INTRAKSI.com — Seorang wanita muda, DPK, berusia 27 tahun, ditemukan tewas dalam kondisi menyedihkan di rumahnya di Desa Jatimekar, Kecamatan Jatiluhur, Kabupaten Purwakarta, Jawa Barat, pada Selasa (12/8).
Berdasarkan keterangan keluarga, korban sebelum meninggalnya telah beberapa kali menerima ancaman. Sukarno, 65 tahun, ayah dari korban, menyatakan bahwa ancaman tersebut pernah sampai pada tindakan ekstrem oleh pelaku.
“Sempat bercerita, rumah itu dilempar cat, lalu orang yang mengancam itu juga pernah masuk ke dalam rumah,” ujar Sukarno.
Ancaman tersebut tidak berhenti sampai di sana. Sukarno mengungkapkan, anaknya juga pernah mendapat ancaman akan dibunuh melalui pesan WhatsApp.
Senada, Yuli Ismawati, 55 tahun, ibu dari korban, mengakui pernah menyarankan putrinya untuk melaporkan kejadian tersebut kepada pihak berwajib dan memasang kamera pengawas di rumah. Namun, laporan yang diajukan ke polisi tidak mendapatkan tanggapan.
“Sudah melaporkan kepada Babinsa, bahkan sampai ke Polsek Jatiluhur, tetapi tidak ada yang datang,” ujar Yuli.
Kurang dari 24 jam, tersangka ditangkap di kawasan Jatiluhur
Tidak memerlukan waktu lama, Satuan Reskrim Polres Purwakarta berhasil menangkap pelaku dalam kurang dari 24 jam setelah pembunuhan terjadi. Kepala Seksi Humas Polres Subang AKP Enjang Sukandi menyampaikan bahwa pelaku merupakan orang yang dekat dengan korban, yaitu pribadi pembantunya sendiri bernama Ade Mulyana, 26 tahun.
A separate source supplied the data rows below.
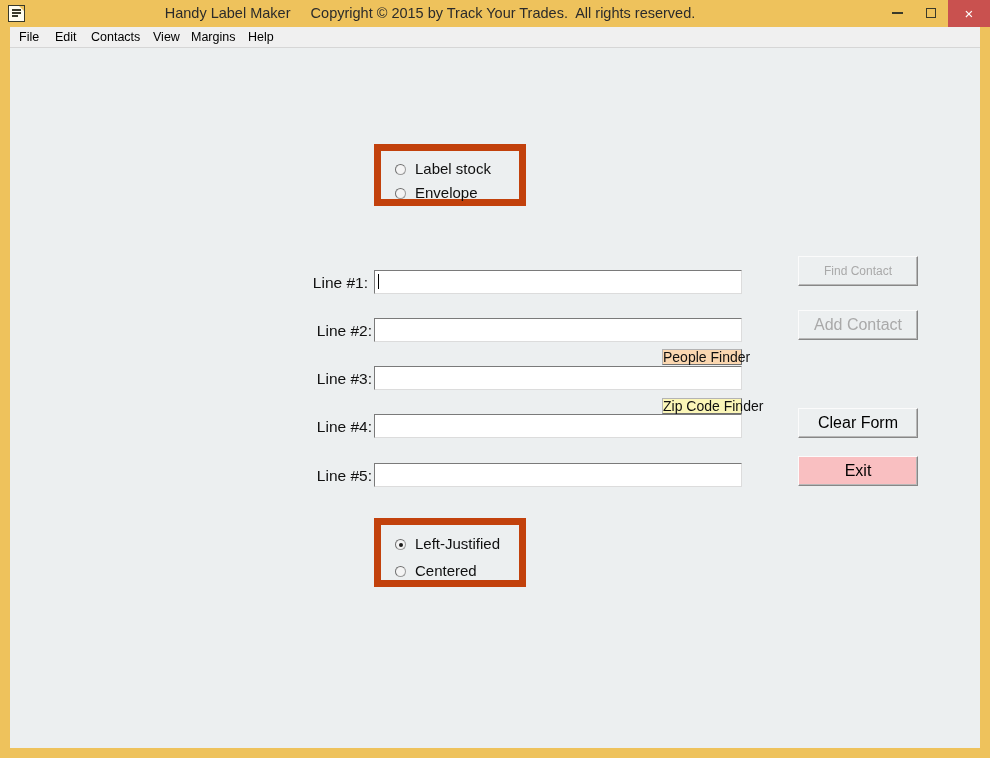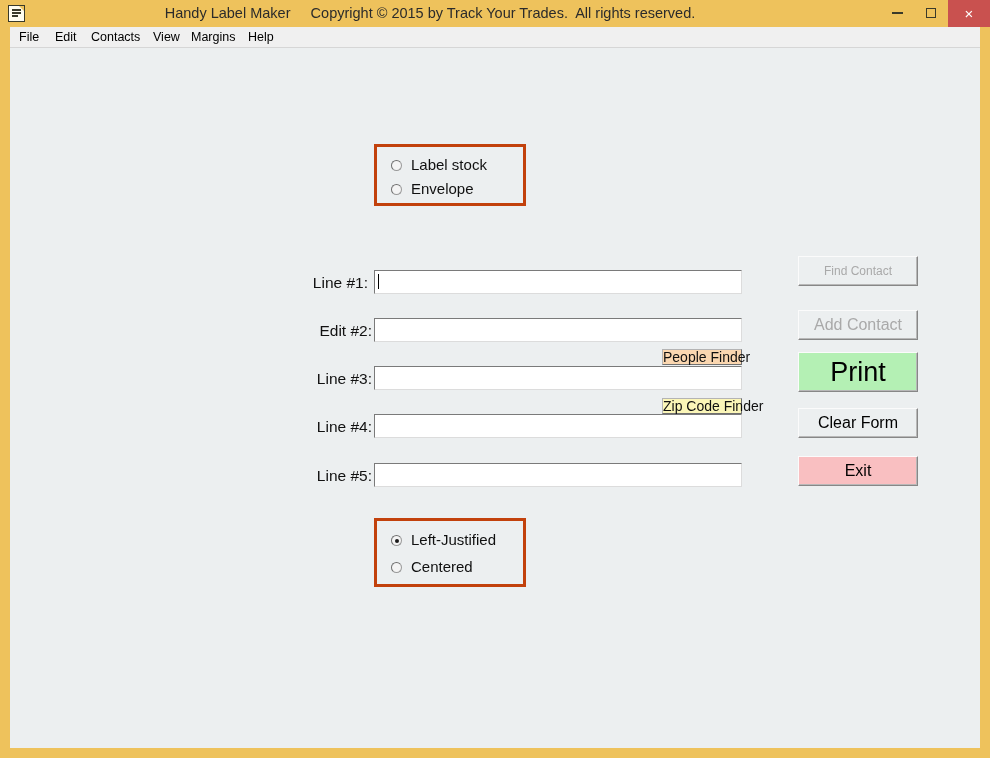--- a/index.html
+++ b/index.html
@@ -146,7 +146,7 @@
   .groupbox {
     position: absolute;
     background: #eceff0;
-    border: 3px solid #c2410c;
+    border: 7px solid #c2410c;
     box-sizing: border-box;
   }
   #group-media { left: 364px; top: 96px; width: 152px; height: 62px; }

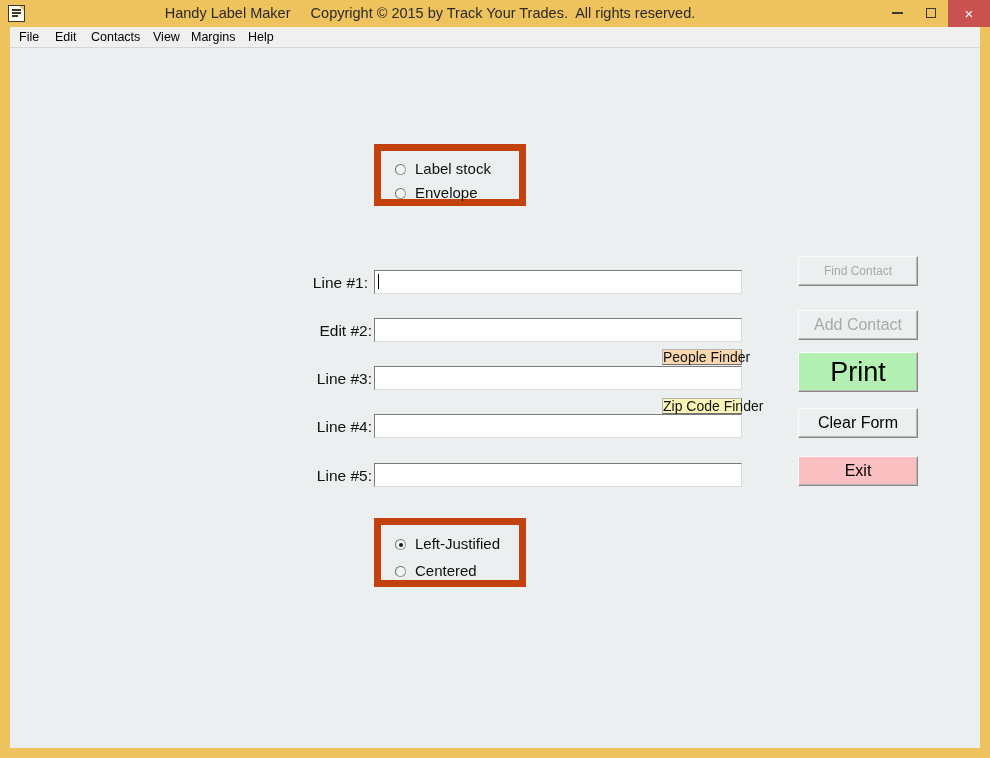--- a/index.html
+++ b/index.html
@@ -328,7 +328,7 @@
   <input class="line-input" style="top: 222px;" value="">
   <div id="caret" style="top:226px;"></div>
 
-  <div class="line-label" style="left:300px; top:274px; width:62px;">Edit #2:</div>
+  <div class="line-label" style="left:300px; top:274px; width:62px;">Line #2:</div>
   <input class="line-input" style="top: 270px;" value="">
 
   <div class="finder-btn" id="btn-people-finder">People Finder</div>

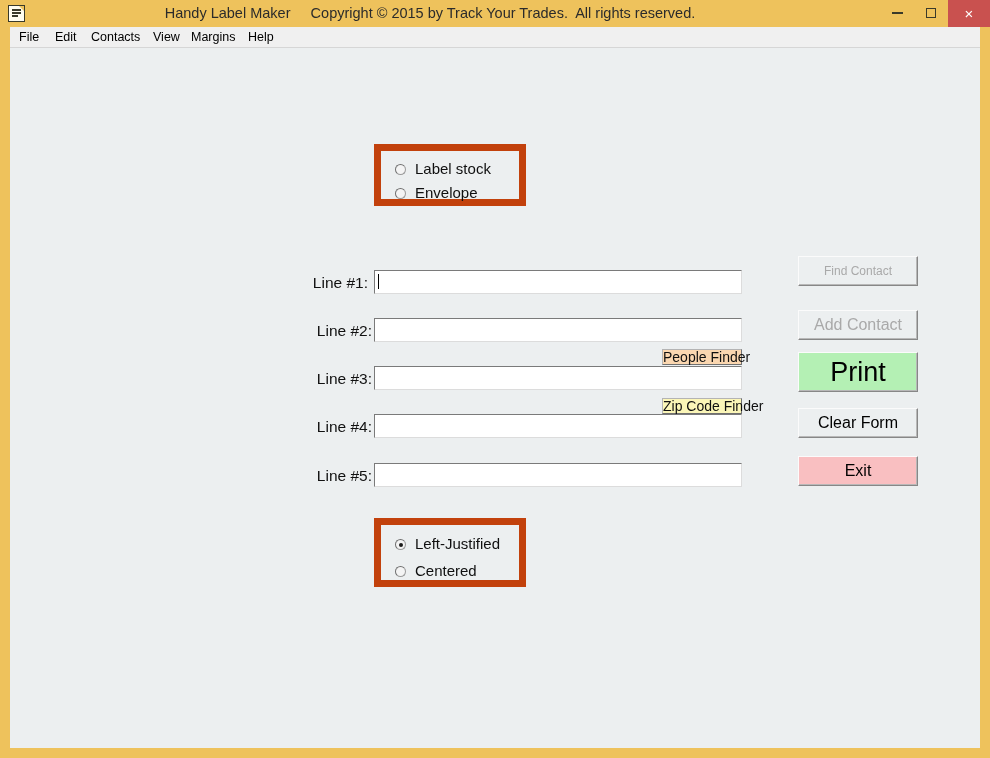--- a/index.html
+++ b/index.html
@@ -346,7 +346,6 @@
 
   <div class="action-btn disabled" id="btn-find-contact">Find Contact</div>
   <div class="action-btn disabled" id="btn-add-contact">Add Contact</div>
-  <div class="action-btn" id="btn-print">Print</div>
   <div class="action-btn" id="btn-clear-form">Clear Form</div>
   <div class="action-btn" id="btn-exit">Exit</div>
 

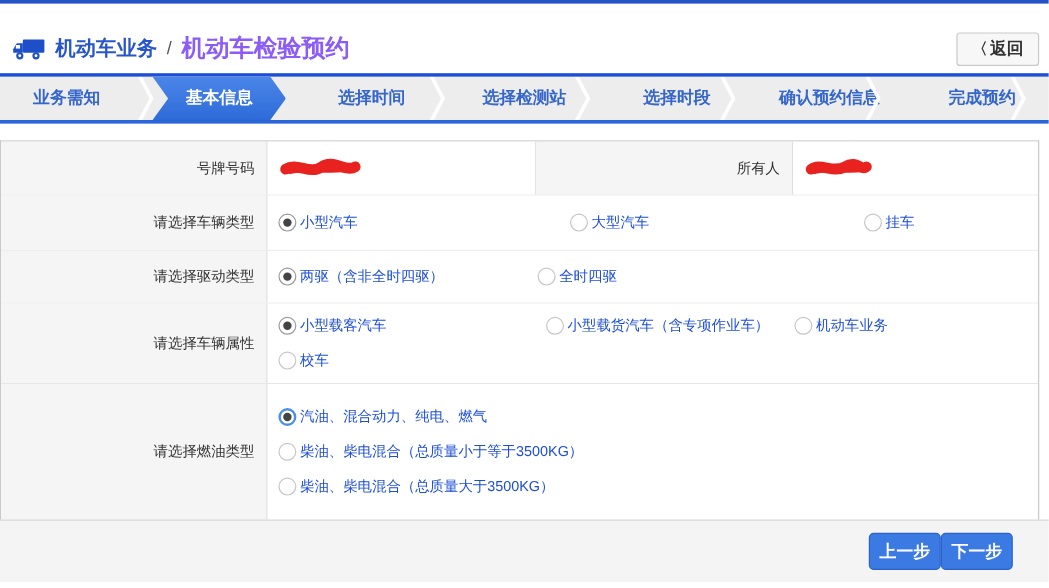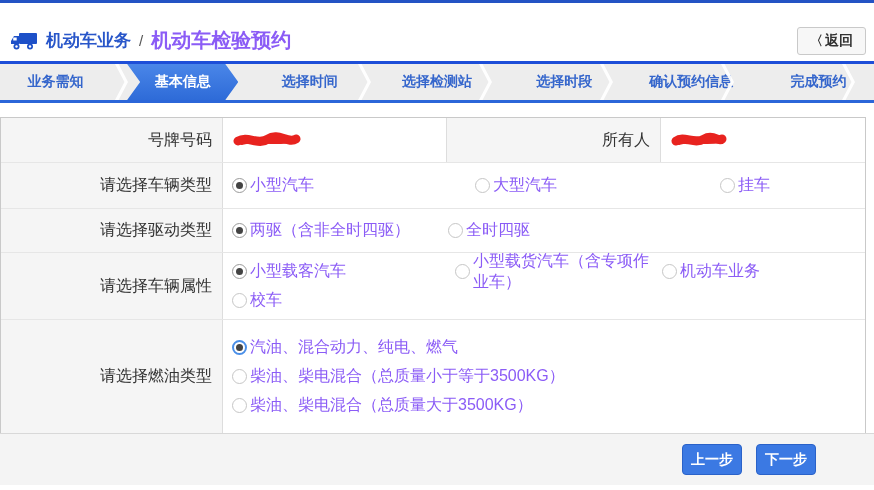--- a/index.html
+++ b/index.html
@@ -34,7 +34,7 @@
 
   
   .table { position:absolute; top:117px; left:0; width:866px;
-    border:1px solid #c9c9c9; border-bottom:1px solid #d0d0d0; background:#fff; font-size:16px; color:#333; }
+    border:1px solid #c9c9c9; border-bottom:1px solid #d0d0d0; background:#fff; font-size:12px; color:#333; }
   .trow { display:flex; border-bottom:1px solid #e6e6e6; }
   .trow:last-child { border-bottom:none; }
   .tlabel { background:#f5f5f5; display:flex; align-items:center; justify-content:flex-end;

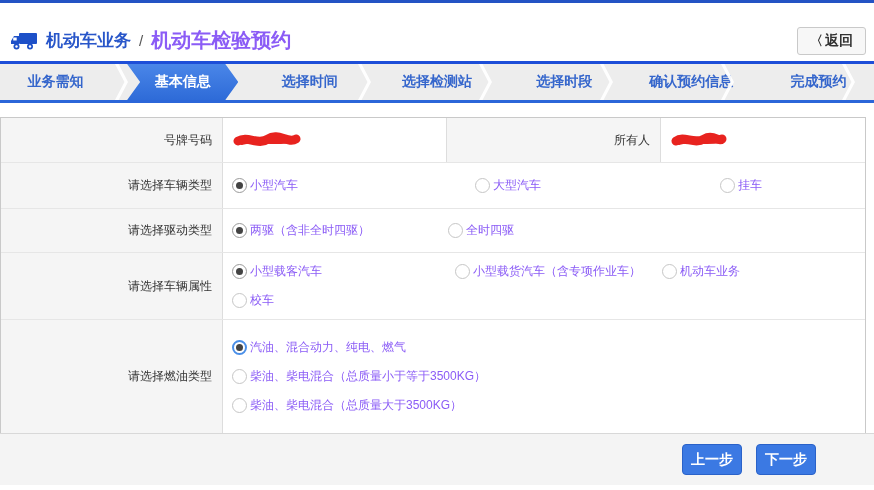--- a/index.html
+++ b/index.html
@@ -48,7 +48,7 @@
   .content { flex:1; background:#fff; display:flex; flex-direction:column; justify-content:center;
     padding:4px 0 4px 9px; }
   .oline { display:flex; align-items:center; height:29px; }
-  .opt { display:flex; align-items:center; cursor:pointer; color:#8b5cf6; }
+  .opt { display:flex; align-items:center; cursor:pointer; color:#1d4ed8; }
   .ow1 { width:243px; } .ow2 { width:245px; } .ow3 { width:216px; } .ow4 { width:223px; } .ow5 { width:207px; }
 
   

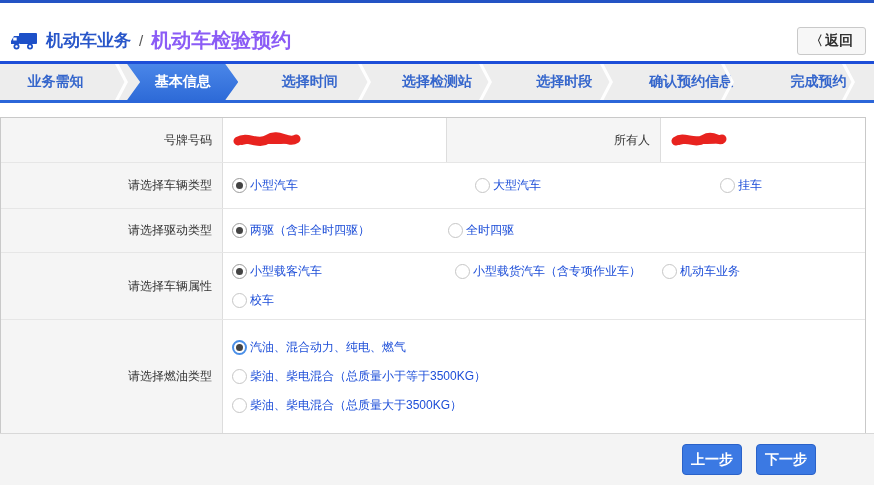--- a/index.html
+++ b/index.html
@@ -66,7 +66,7 @@
   
   .footer { position:absolute; top:433px; left:0; width:100%; height:52px; background:#f4f4f4;
     border-top:1px solid #d8d8d8; display:flex; align-items:center; justify-content:flex-end;
-    padding-right:58px; }
+    padding-right:30px; }
   .btn { width:60px; height:31px; background:#3b79e3; border:1px solid #2a62c9; border-radius:4px;
     color:#fff; font-size:14px; font-weight:bold; display:flex; align-items:center; justify-content:center;
     cursor:pointer; }

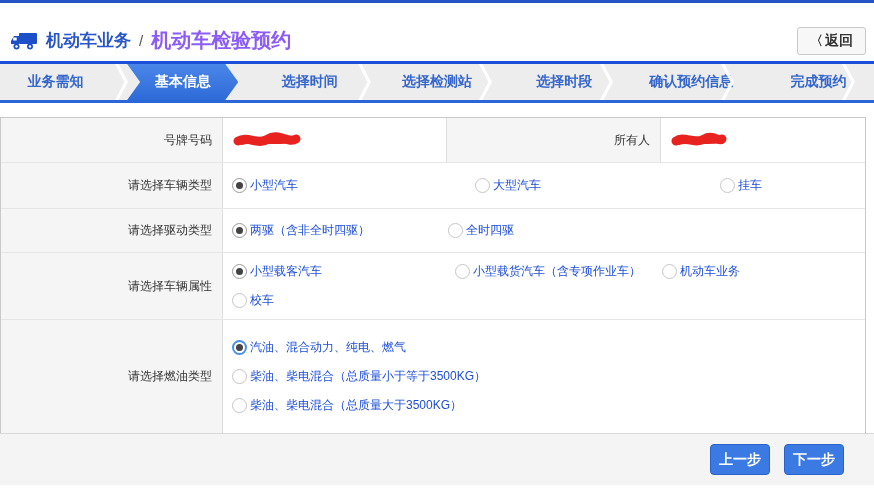--- a/index.html
+++ b/index.html
@@ -70,7 +70,7 @@
   .btn { width:60px; height:31px; background:#3b79e3; border:1px solid #2a62c9; border-radius:4px;
     color:#fff; font-size:14px; font-weight:bold; display:flex; align-items:center; justify-content:center;
     cursor:pointer; }
-  .btn + .btn { margin-left:14px; }
+  .btn + .btn { }
 </style>
 </head>
 <body>

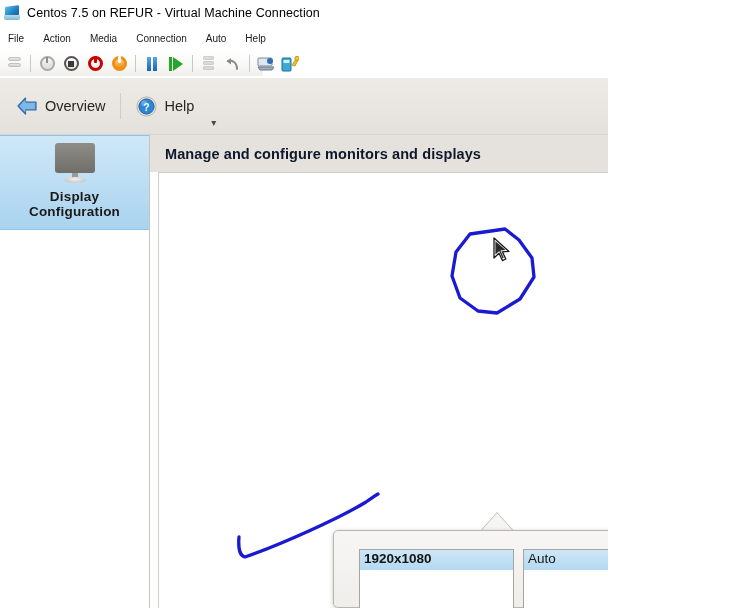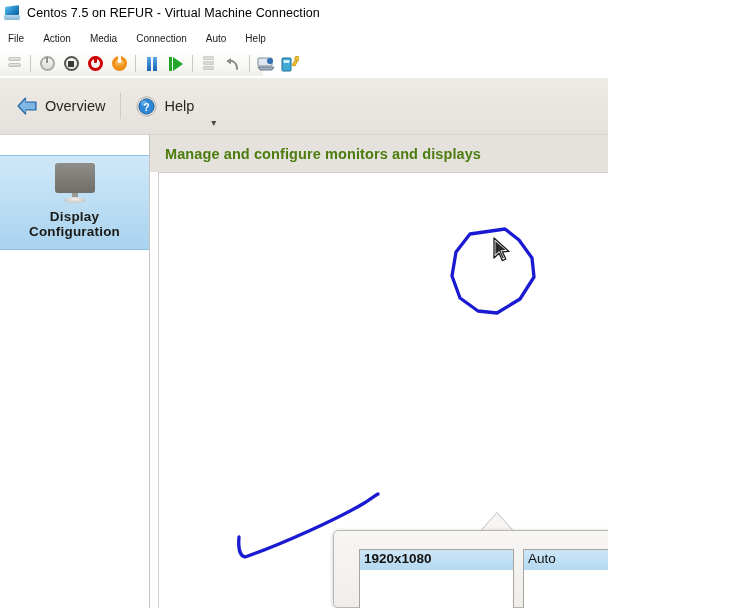--- a/index.html
+++ b/index.html
@@ -344,7 +344,7 @@
   .content-title {
     font-size: 14.5px;
     font-weight: bold;
-    color: #4d7c0f;
+    color: #0f172a;
     letter-spacing: .1px;
   }
   .content-body {

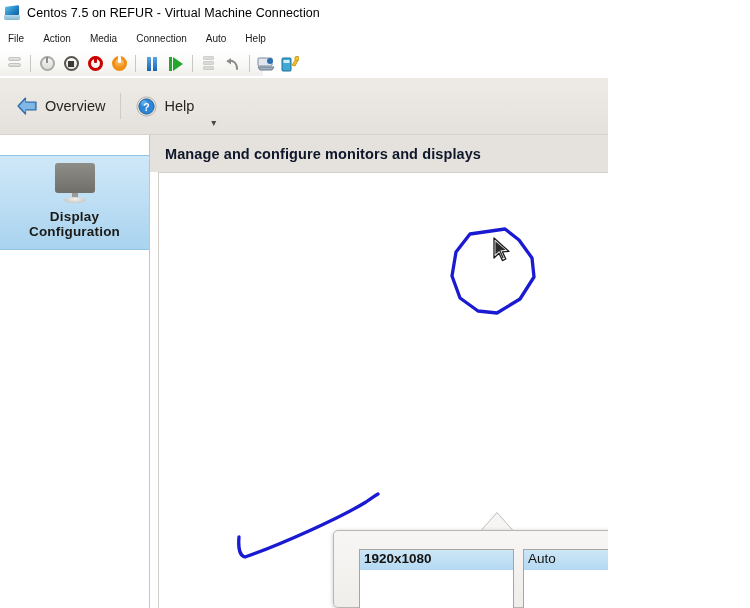--- a/index.html
+++ b/index.html
@@ -267,7 +267,6 @@
     background: linear-gradient(180deg,#cfe8f8 0%,#bfdff4 45%,#a9d3ef 100%);
     border-top: 1px solid #8fc4e6;
     border-bottom: 1px solid #8fc4e6;
-    margin-top: 20px;
   }
   .side-label {
     font-size: 13.5px;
“Yang bersangkutan berada di lokasi tersebut, dia tidak bersembunyi, dia ada di sana, intinya pelaku berhasil ditangkap di wilayah Jatiluhur,” ujar Enjang.
Meskipun tersangka telah ditangkap, pihak kepolisian belum mengungkapkan motif maupun metode pembunuhan tersebut.
“Pelaku ditahan oleh penyidik Polres Purwakarta, saat ini masih dalam proses pemeriksaan,” ujar Enjang.
Jenazah korban saat ini sedang menjalani otopsi untuk menentukan penyebab kematian.